I don’t think it survived, Bridget thought, but she respected this nurse too much not to walk out of here promising to make a somber choice. And if she needed to do it thoughtlessly, at least she’d go somewhere else.
The nurse walked her to the front entrance. Bridget realized she was still holding her hand. The nurse took a card out of her pocket. She wrote her cellphone number on the back. “You call me anytime, all right? I mean anytime.”
“Thanks,” Bridget said. She looked down at the name on the card and up at the little name tag affixed to her breast pocket. For the first time she saw that the nurse’s name was Tabitha.
The couch where Carmen did her crying was midcentury chrome covered in shiny orange material with a fancy name that was basically plastic. Unlike the one in the apartment where she’d lived with her mother, the old chenille chesterfield that kept a permanent record of every spill and every tear, nothing here stuck.
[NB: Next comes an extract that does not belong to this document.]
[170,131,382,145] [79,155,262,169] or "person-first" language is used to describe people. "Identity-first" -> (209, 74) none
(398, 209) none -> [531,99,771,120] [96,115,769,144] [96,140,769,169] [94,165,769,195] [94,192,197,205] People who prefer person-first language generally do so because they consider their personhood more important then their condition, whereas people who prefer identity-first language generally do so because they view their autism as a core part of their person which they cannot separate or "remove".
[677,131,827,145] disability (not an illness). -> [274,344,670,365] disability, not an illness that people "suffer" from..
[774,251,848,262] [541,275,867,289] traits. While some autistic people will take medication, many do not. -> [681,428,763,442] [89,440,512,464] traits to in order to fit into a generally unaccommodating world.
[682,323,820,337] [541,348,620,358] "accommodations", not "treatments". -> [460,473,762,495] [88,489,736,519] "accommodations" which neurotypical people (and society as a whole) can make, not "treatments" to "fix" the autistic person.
When Carmen finally got up and trudged to the bathroom to blow her nose and pee, she looked in the mirror and she was hideous. A hideous hideosity. For the first week after Greece, she had looked in the mirror and felt sorry for herself. Now she despised herself.
What was she going to do? Was she really going to end this thing with Jones because she was too sad and too crazy and too chicken to get married? Would she say goodbye to him that night? Move out, stay in a hotel for a couple of weeks, find a new place?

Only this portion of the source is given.